Your goal:
Word for word, restate the listing; omit the pictures.

Dataset records:
[Start of section]
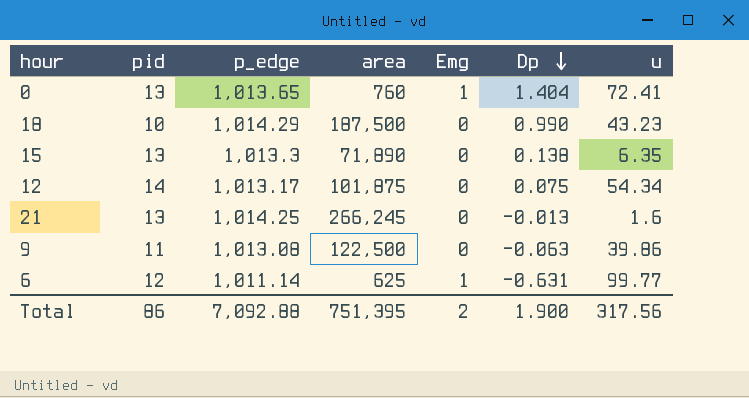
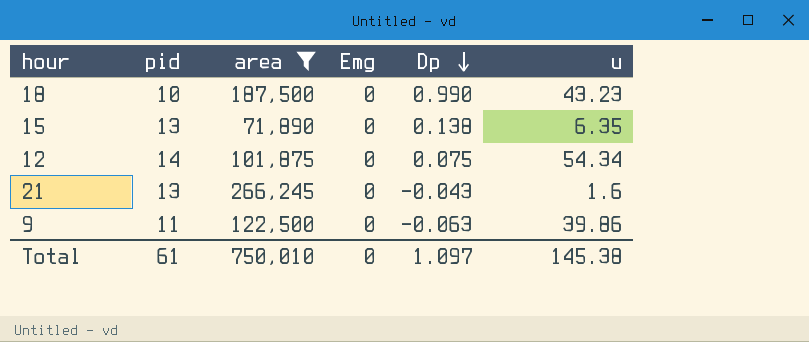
filter: none -> area >= 71,890
column p_edge | position: 3 -> none
21 | Dp: -0.013 -> -0.043
Total | pid: 86 -> 61
Total | area: 751,395 -> 750,010
Total | Emg: 2 -> 0
Total | Dp: 1.900 -> 1.097
Total | u: 317.56 -> 145.38

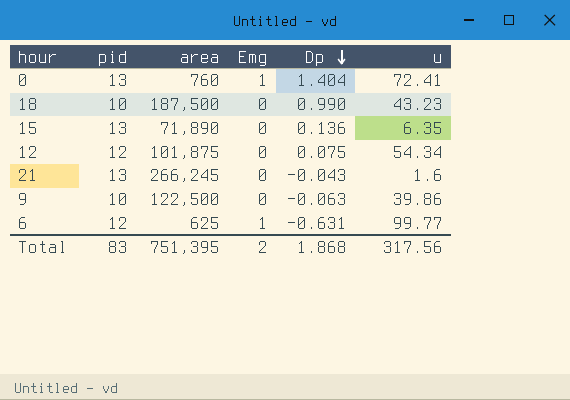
filter: area >= 71,890 -> none
15 | Dp: 0.138 -> 0.136
12 | pid: 14 -> 12
9 | pid: 11 -> 10
Total | pid: 61 -> 83
Total | area: 750,010 -> 751,395
Total | Emg: 0 -> 2
Total | Dp: 1.097 -> 1.868
Total | u: 145.38 -> 317.56

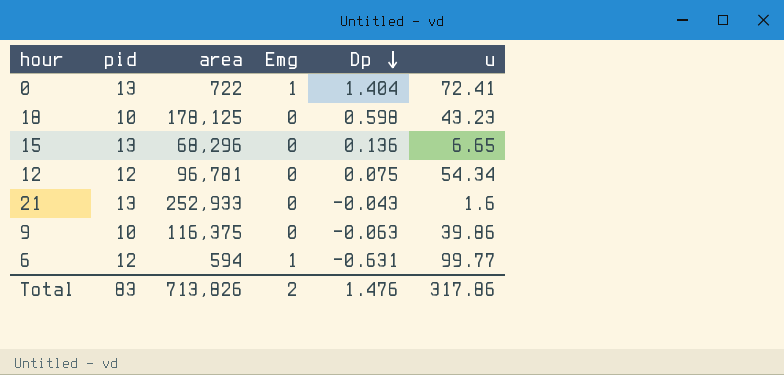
0 | area: 760 -> 722
18 | area: 187,500 -> 178,125
18 | Dp: 0.990 -> 0.598
15 | area: 71,890 -> 68,296
15 | u: 6.35 -> 6.65
12 | area: 101,875 -> 96,781
21 | area: 266,245 -> 252,933
9 | area: 122,500 -> 116,375
6 | area: 625 -> 594
Total | area: 751,395 -> 713,826
Total | Dp: 1.868 -> 1.476
Total | u: 317.56 -> 317.86

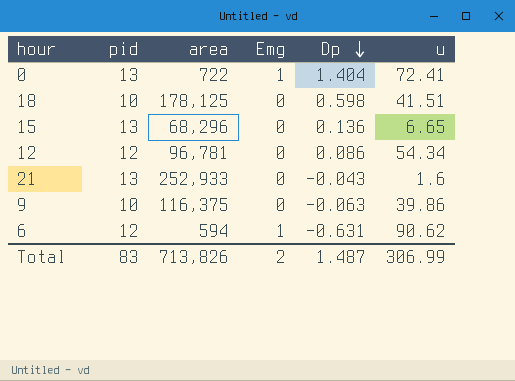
18 | u: 43.23 -> 41.51
12 | Dp: 0.075 -> 0.086
6 | u: 99.77 -> 90.62
Total | Dp: 1.476 -> 1.487
Total | u: 317.86 -> 306.99

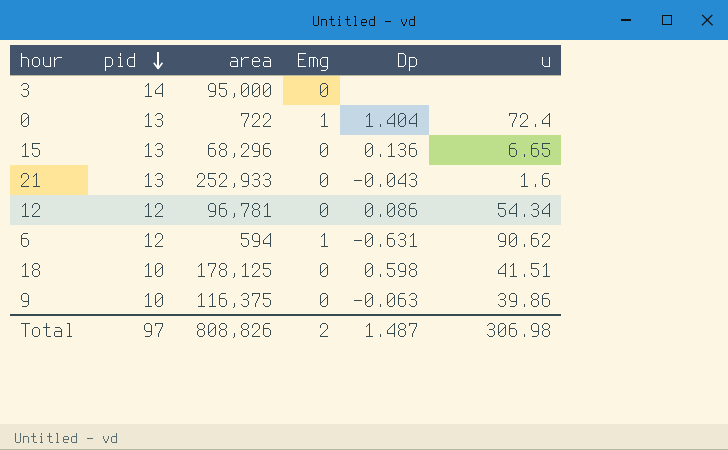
row order: Dp descending -> pid descending
row 3: none -> 14 | 95,000 | 0 | none | none
0 | u: 72.41 -> 72.4
Total | pid: 83 -> 97
Total | area: 713,826 -> 808,826
Total | u: 306.99 -> 306.98

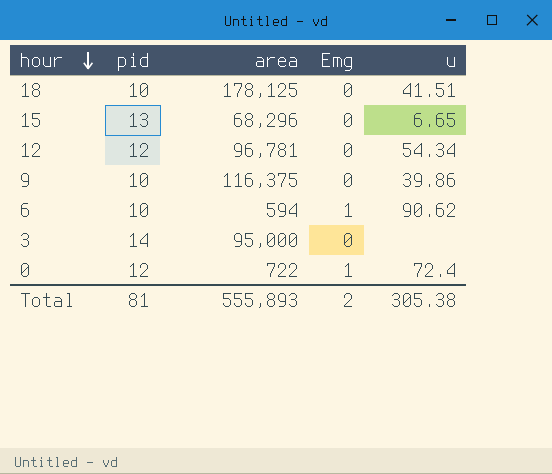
row order: pid descending -> hour descending
column Dp | position: 5 -> none
row 21: 13 | 252,933 | 0 | -0.043 | 1.6 -> none
6 | pid: 12 -> 10
0 | pid: 13 -> 12
Total | pid: 97 -> 81
Total | area: 808,826 -> 555,893
Total | u: 306.98 -> 305.38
[End of section]
Output of the task:
filter: none -> area >= 71,890
column p_edge | position: 3 -> none
21 | Dp: -0.013 -> -0.043
Total | pid: 86 -> 61
Total | area: 751,395 -> 750,010
Total | Emg: 2 -> 0
Total | Dp: 1.900 -> 1.097
Total | u: 317.56 -> 145.38

filter: area >= 71,890 -> none
15 | Dp: 0.138 -> 0.136
12 | pid: 14 -> 12
9 | pid: 11 -> 10
Total | pid: 61 -> 83
Total | area: 750,010 -> 751,395
Total | Emg: 0 -> 2
Total | Dp: 1.097 -> 1.868
Total | u: 145.38 -> 317.56

0 | area: 760 -> 722
18 | area: 187,500 -> 178,125
18 | Dp: 0.990 -> 0.598
15 | area: 71,890 -> 68,296
15 | u: 6.35 -> 6.65
12 | area: 101,875 -> 96,781
21 | area: 266,245 -> 252,933
9 | area: 122,500 -> 116,375
6 | area: 625 -> 594
Total | area: 751,395 -> 713,826
Total | Dp: 1.868 -> 1.476
Total | u: 317.56 -> 317.86

18 | u: 43.23 -> 41.51
12 | Dp: 0.075 -> 0.086
6 | u: 99.77 -> 90.62
Total | Dp: 1.476 -> 1.487
Total | u: 317.86 -> 306.99

row order: Dp descending -> pid descending
row 3: none -> 14 | 95,000 | 0 | none | none
0 | u: 72.41 -> 72.4
Total | pid: 83 -> 97
Total | area: 713,826 -> 808,826
Total | u: 306.99 -> 306.98

row order: pid descending -> hour descending
column Dp | position: 5 -> none
row 21: 13 | 252,933 | 0 | -0.043 | 1.6 -> none
6 | pid: 12 -> 10
0 | pid: 13 -> 12
Total | pid: 97 -> 81
Total | area: 808,826 -> 555,893
Total | u: 306.98 -> 305.38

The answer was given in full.